**WHAT NEEDS TO BE DONE:**
Copy each line of the listing that includes "toolbar".

[AVAILABLE DATA — start]

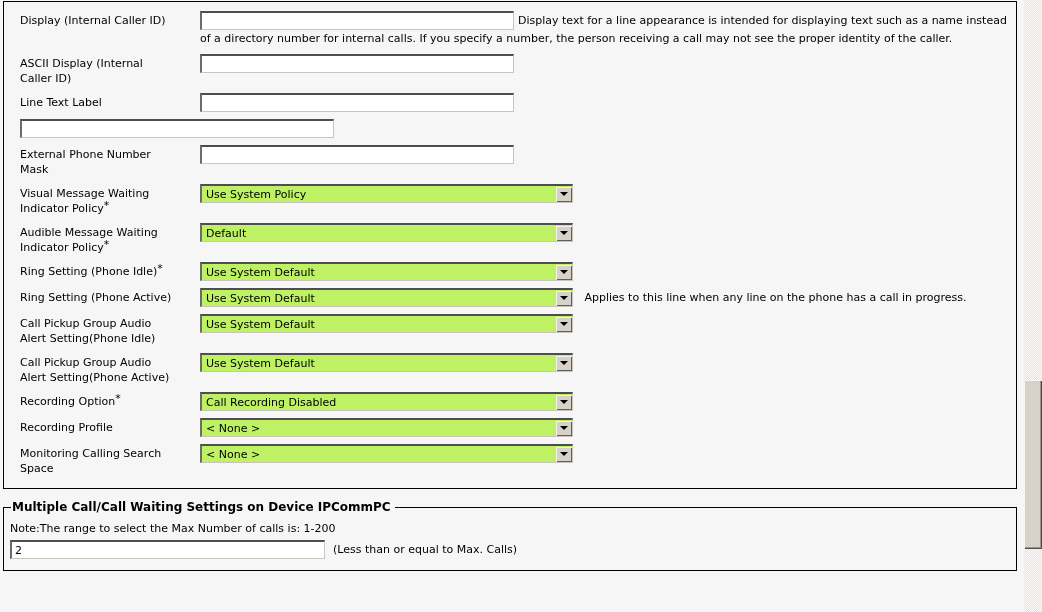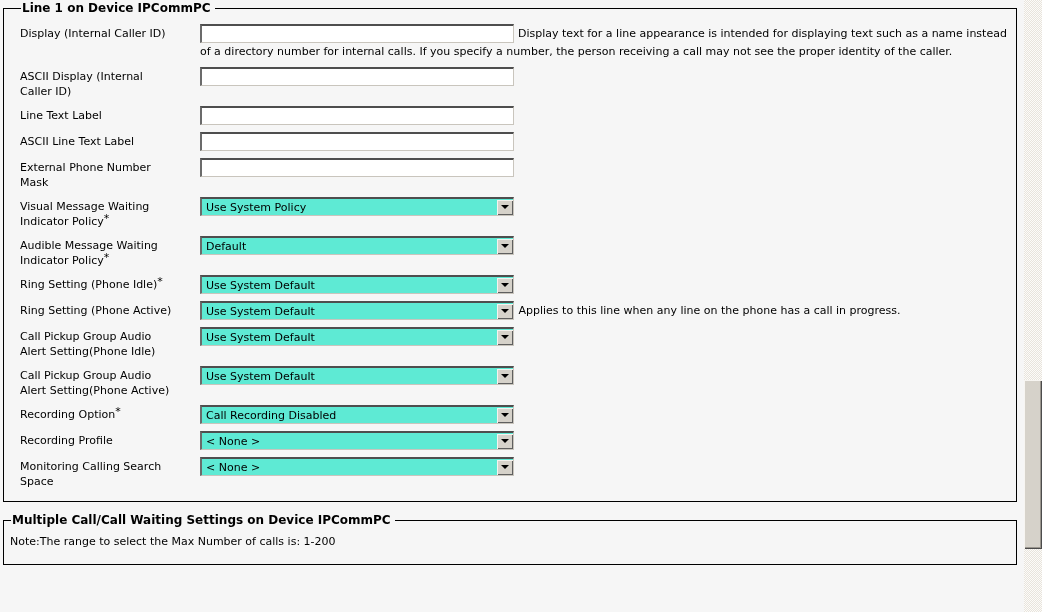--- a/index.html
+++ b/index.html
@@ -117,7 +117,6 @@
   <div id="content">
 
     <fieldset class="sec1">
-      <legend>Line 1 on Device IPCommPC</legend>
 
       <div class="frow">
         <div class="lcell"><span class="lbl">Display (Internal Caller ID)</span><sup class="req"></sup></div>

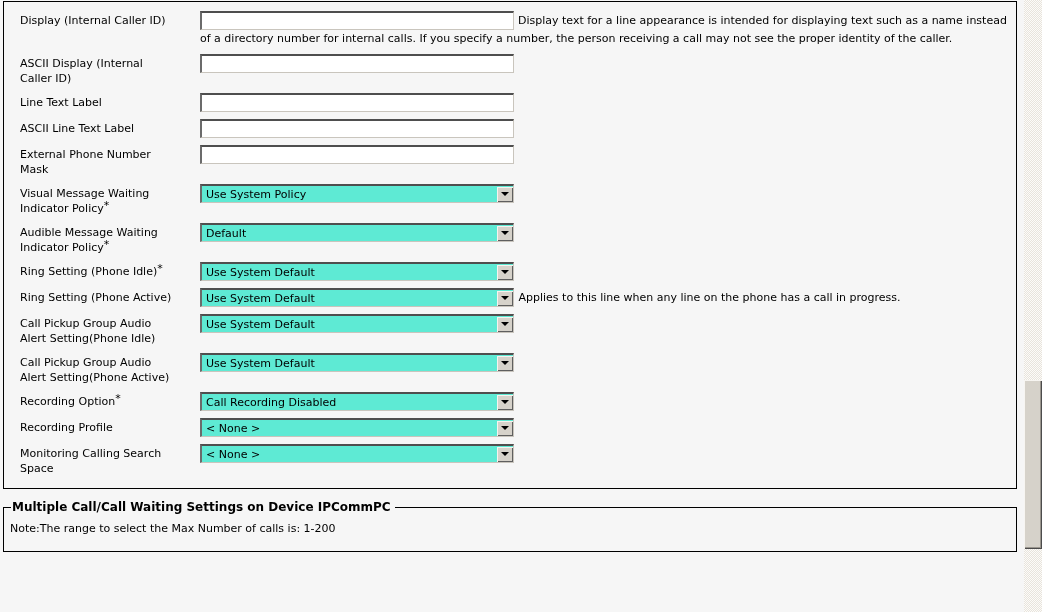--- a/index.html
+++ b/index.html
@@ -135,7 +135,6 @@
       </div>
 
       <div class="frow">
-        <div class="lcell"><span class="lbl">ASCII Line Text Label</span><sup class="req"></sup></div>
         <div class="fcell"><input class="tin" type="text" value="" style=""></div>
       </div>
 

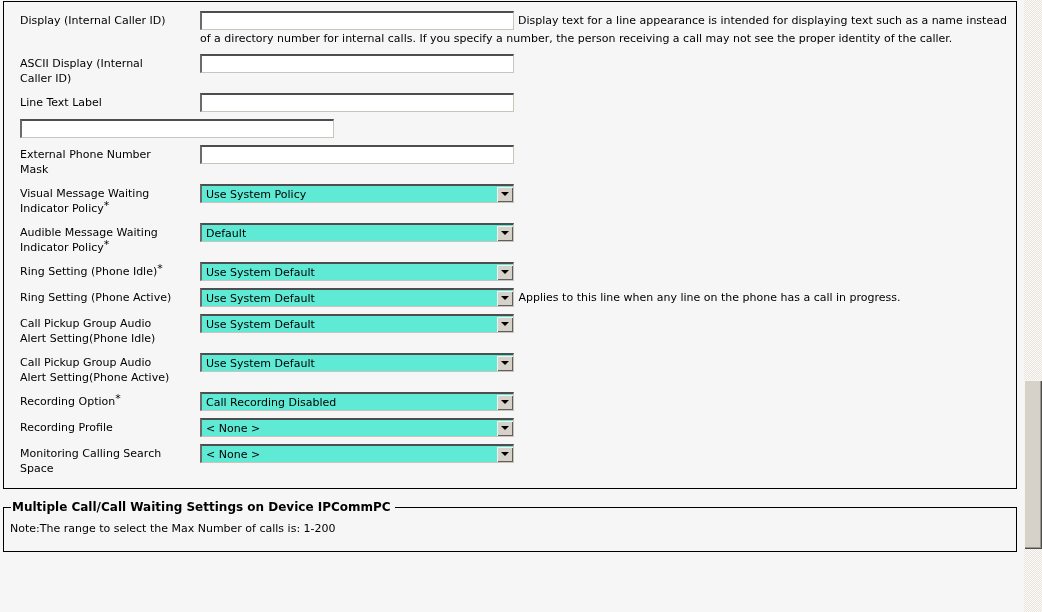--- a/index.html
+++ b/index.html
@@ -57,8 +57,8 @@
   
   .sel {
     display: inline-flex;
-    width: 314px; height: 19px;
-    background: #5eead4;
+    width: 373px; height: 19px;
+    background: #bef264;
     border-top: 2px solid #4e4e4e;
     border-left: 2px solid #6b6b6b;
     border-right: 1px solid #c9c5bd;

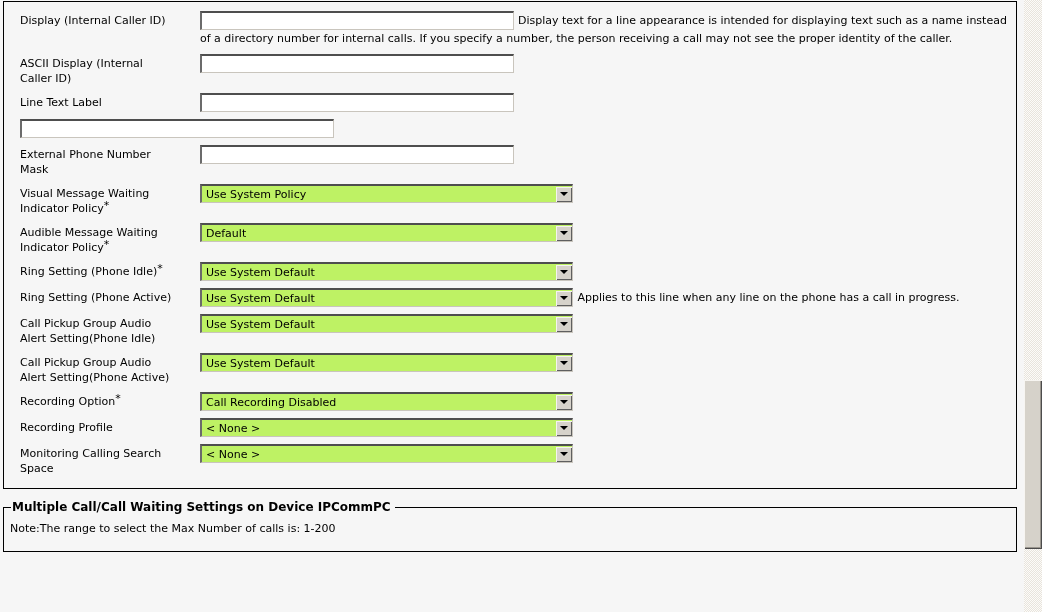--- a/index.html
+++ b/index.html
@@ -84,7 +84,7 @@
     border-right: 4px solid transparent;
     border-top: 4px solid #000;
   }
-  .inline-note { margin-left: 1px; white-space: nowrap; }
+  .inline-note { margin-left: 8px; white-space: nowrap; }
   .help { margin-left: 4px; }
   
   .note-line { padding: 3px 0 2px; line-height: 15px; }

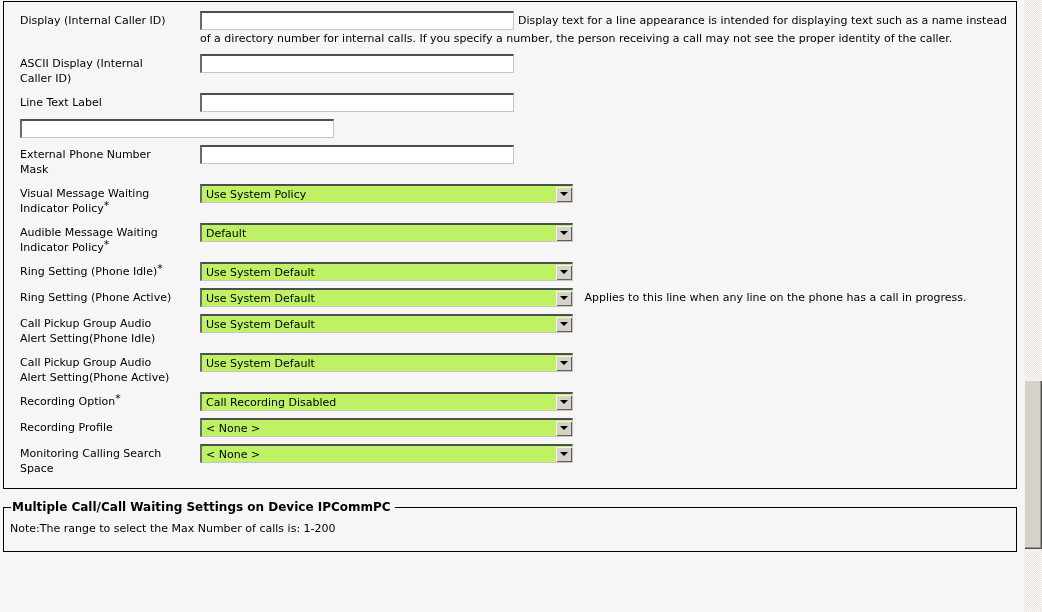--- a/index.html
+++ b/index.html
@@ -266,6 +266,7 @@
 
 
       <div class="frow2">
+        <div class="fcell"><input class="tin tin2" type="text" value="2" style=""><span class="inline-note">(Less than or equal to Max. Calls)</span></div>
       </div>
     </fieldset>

[AVAILABLE DATA — finish]
[AVAILABLE DATA — start]

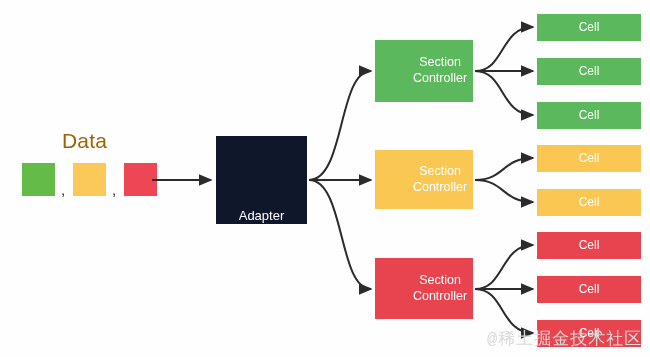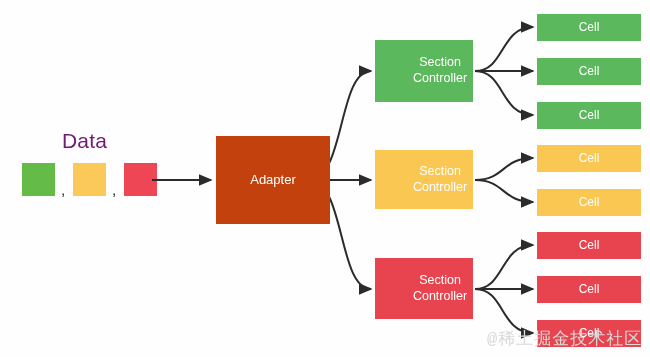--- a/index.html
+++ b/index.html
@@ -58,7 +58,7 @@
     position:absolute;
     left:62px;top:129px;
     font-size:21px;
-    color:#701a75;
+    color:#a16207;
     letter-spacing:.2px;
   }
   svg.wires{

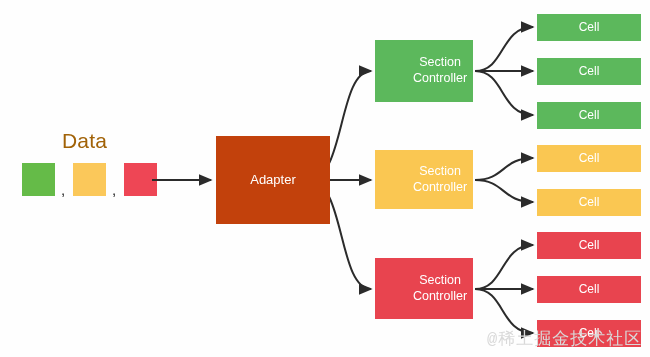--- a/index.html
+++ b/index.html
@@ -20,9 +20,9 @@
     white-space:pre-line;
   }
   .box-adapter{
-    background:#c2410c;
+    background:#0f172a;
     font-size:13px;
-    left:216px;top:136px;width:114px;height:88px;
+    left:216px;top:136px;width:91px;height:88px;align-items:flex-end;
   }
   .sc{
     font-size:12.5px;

[AVAILABLE DATA — finish]
[AVAILABLE DATA — start]

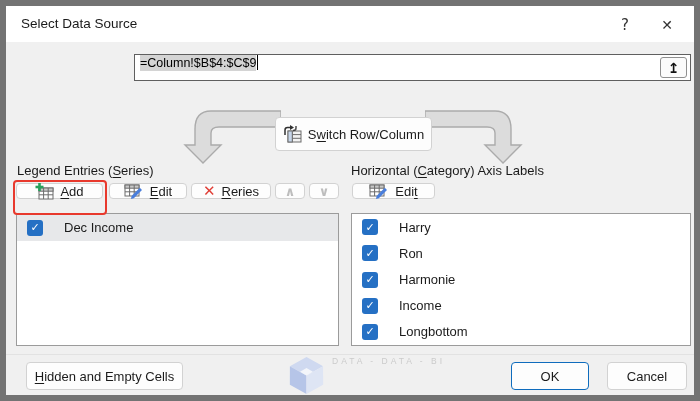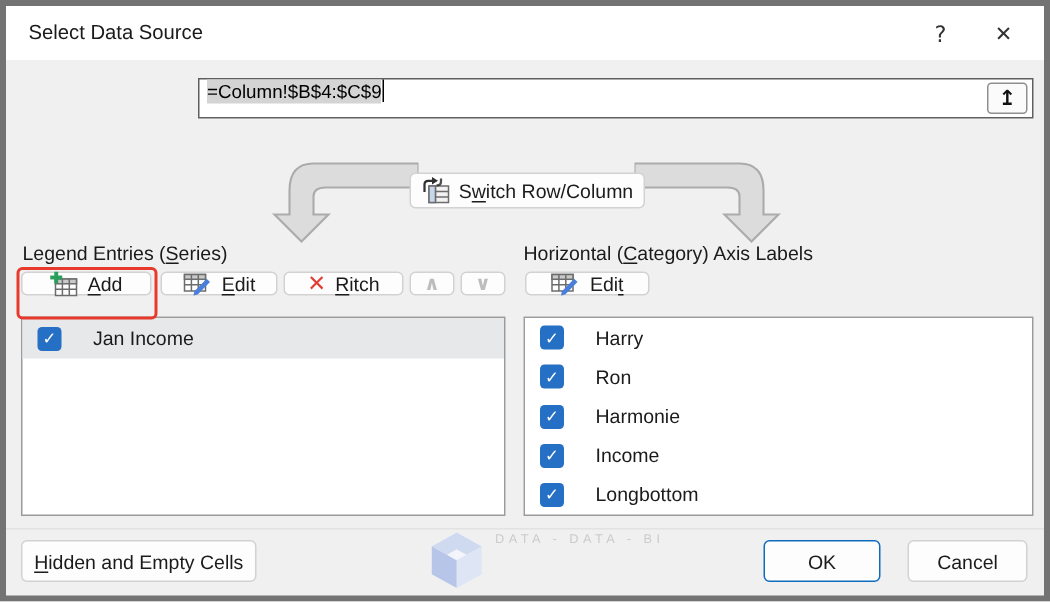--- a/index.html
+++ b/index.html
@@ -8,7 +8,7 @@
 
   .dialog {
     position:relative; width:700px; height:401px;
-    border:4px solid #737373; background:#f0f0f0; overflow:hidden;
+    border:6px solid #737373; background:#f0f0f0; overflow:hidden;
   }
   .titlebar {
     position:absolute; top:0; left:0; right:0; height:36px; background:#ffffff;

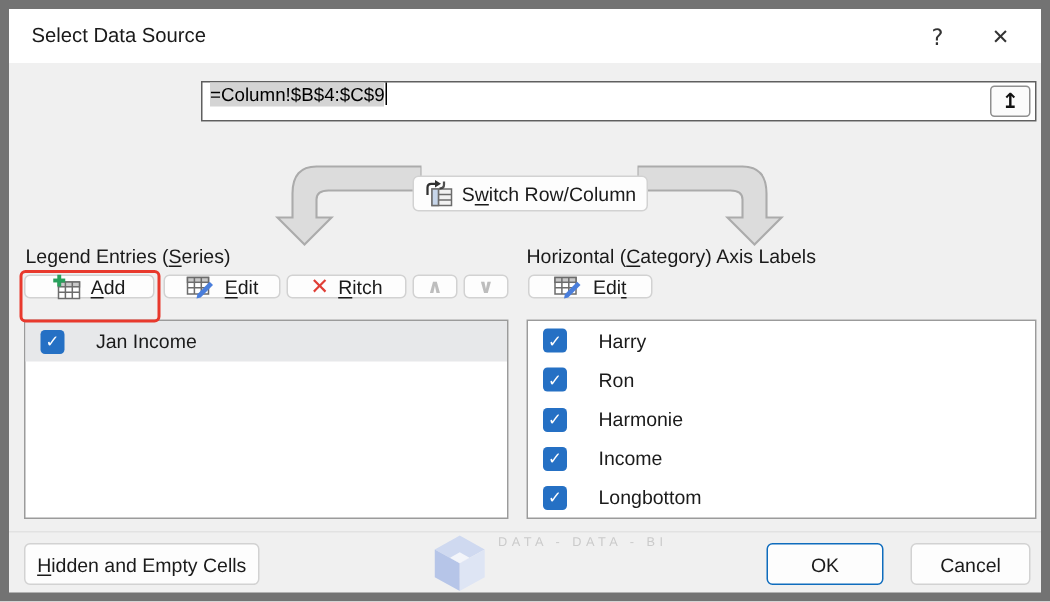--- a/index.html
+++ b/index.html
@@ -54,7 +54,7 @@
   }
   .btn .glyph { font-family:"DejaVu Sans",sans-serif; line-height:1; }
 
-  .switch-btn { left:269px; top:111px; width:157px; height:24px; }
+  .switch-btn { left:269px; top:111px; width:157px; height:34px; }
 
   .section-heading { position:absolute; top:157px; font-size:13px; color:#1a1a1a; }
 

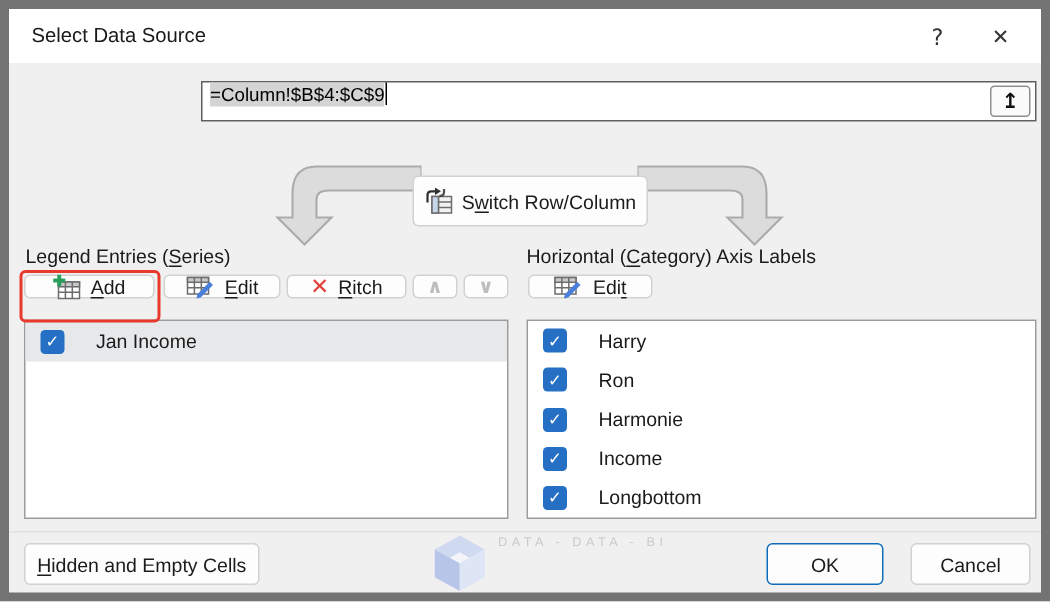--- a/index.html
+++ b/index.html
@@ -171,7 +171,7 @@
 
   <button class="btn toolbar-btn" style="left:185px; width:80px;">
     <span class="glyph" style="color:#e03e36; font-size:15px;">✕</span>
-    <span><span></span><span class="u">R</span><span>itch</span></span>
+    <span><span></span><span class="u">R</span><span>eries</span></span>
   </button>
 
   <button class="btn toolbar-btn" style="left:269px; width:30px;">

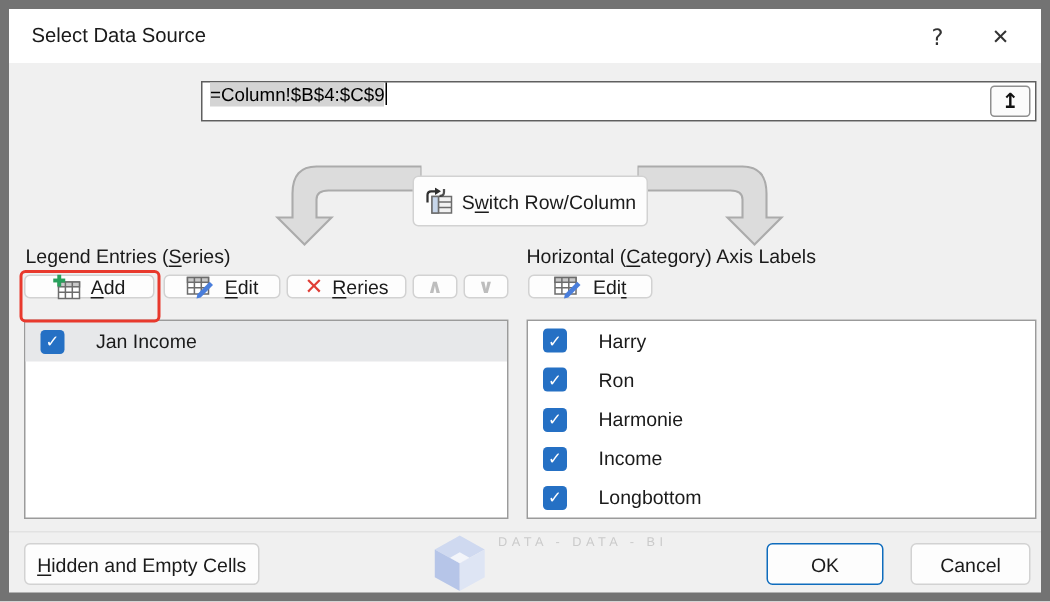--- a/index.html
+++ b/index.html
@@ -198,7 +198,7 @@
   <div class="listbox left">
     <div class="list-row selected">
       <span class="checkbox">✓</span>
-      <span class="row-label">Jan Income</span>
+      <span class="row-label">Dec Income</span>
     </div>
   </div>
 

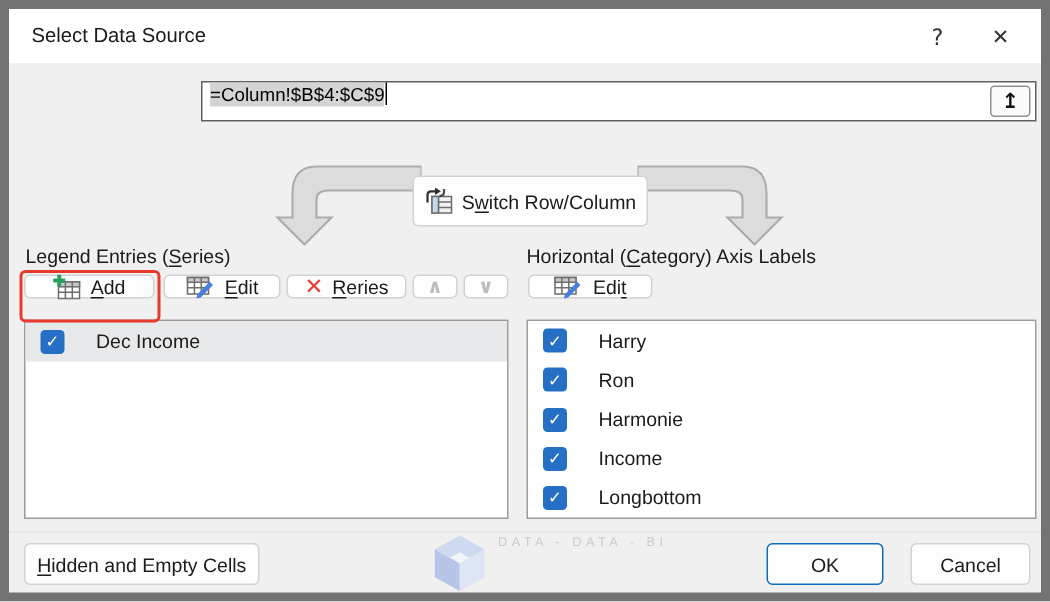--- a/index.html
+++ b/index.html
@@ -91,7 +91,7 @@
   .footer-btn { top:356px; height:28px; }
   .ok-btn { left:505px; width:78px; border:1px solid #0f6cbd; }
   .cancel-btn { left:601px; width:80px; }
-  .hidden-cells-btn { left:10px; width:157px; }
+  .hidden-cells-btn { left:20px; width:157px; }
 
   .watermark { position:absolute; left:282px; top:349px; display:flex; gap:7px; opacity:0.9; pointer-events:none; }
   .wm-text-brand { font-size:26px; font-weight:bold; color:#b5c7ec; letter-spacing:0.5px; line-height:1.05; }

[AVAILABLE DATA — finish]

**SOLUTION FOR THIS EXERCISE:**
   <button class="btn toolbar-btn" style="left:185px; width:80px;">
   <button class="btn toolbar-btn" style="left:269px; width:30px;">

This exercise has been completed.